6. En deuxième lieu, si Mme B, qui a deux enfants majeurs à charge et un quotient familial de 511 euros, établit, par les pièces qu'elle produit, des charges mensuelles courantes d'environ 770 euros, elle perçoit des ressources mensuelles de près de 1 400 euros. Elle ne démontre pas avoir encore des dettes au jour du jugement ni faire l'objet à cette date d'une interdiction bancaire.
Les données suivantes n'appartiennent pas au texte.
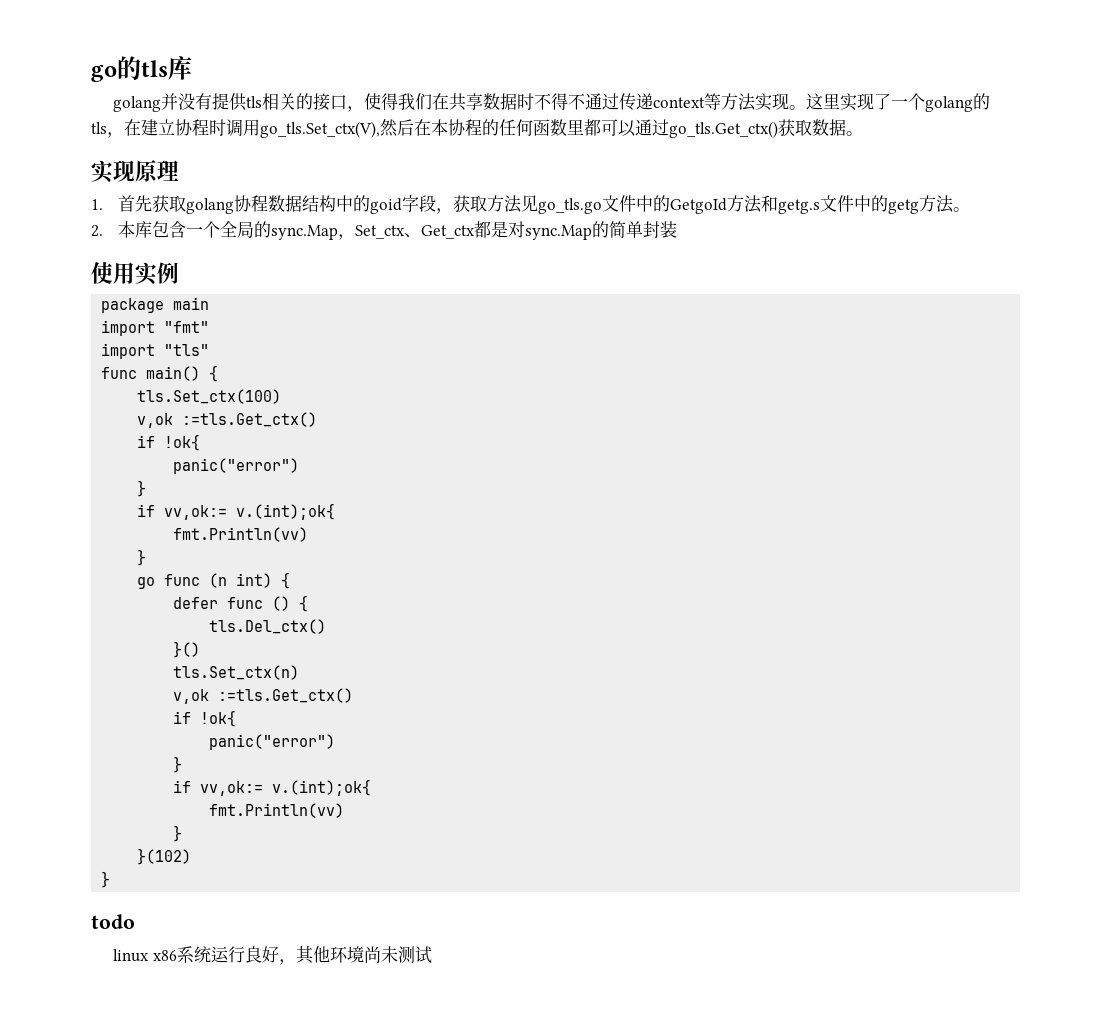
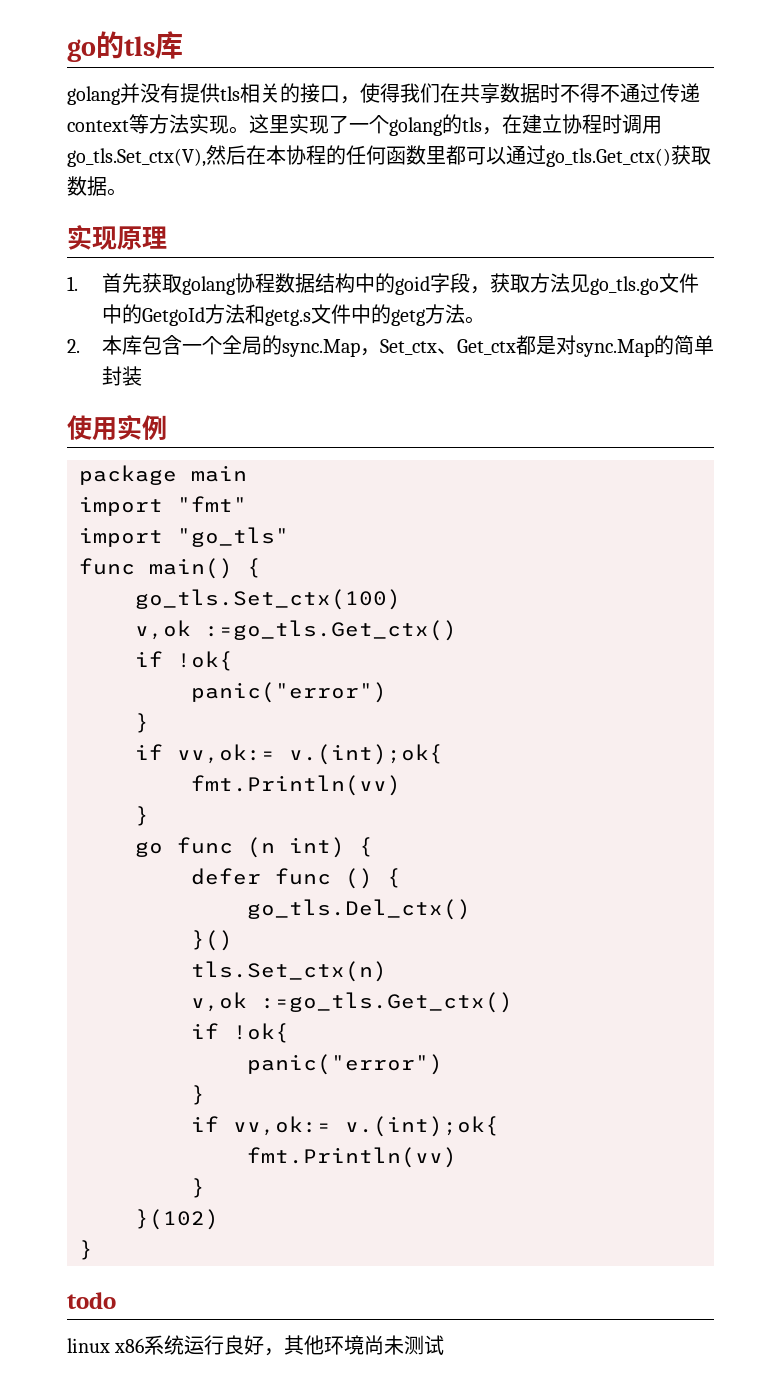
[164,344,210,356] "tls" -> [177,527,289,547] "go_tls"
[137,389,282,404] [137,412,318,428] tls.Set_ctx(100) // v,ok :=tls.Get_ctx() -> [135,589,401,610] [135,620,457,641] go_tls.Set_ctx(100) // v,ok :=go_tls.Get_ctx()
[209,619,327,634] tls.Del_ctx() -> [247,899,471,920] go_tls.Del_ctx()
[218,688,354,703] :=tls.Get_ctx() -> [261,992,513,1013] :=go_tls.Get_ctx()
La requérante n'établit et en tout état de cause donc pas être, au jour du jugement, dans une situation de précarité telle qu'elle ne pourrait procéder au remboursement de l'indu de revenu de solidarité active mis à sa charge, d'un montant de 594,16 euros, pour lequel elle pourra demander à la caisse d'allocations familiales un échéancier de paiement.
7. Il résulte de ce qui précède que Mme B, qui ne remplit aucune des deux conditions pour obtenir la remise gracieuse de sa dette, n'est pas fondée à demander l'annulation de la décision du 17 juillet 2023 rejetant sa demande de remise gracieuse d'un indu de revenu de solidarité active de 594,16 euros ni la remise totale de sa dette.
D E C I D E :
Article 1er : La requête de Mme B est rejetée.
Article 2 : Le présent jugement sera notifié à Mme A B et au département de la Seine-Maritime.
Copie en sera adressée, pour information à la caisse d'allocations familiales de la Seine-Maritime.
Rendu public par mise à disposition au greffe le 13 décembre 2024.
La magistrate désignée,
signé
H. JEANMOUGINLe greffier,
signé
J.-L. MICHEL
La République mande et ordonne au préfet de la Seine-Maritime en ce qui le concerne ou à tous commissaires de justice à ce requis en ce qui concerne les voies de droit commun contre les parties privées, de pourvoir à l'exécution de la présente décision.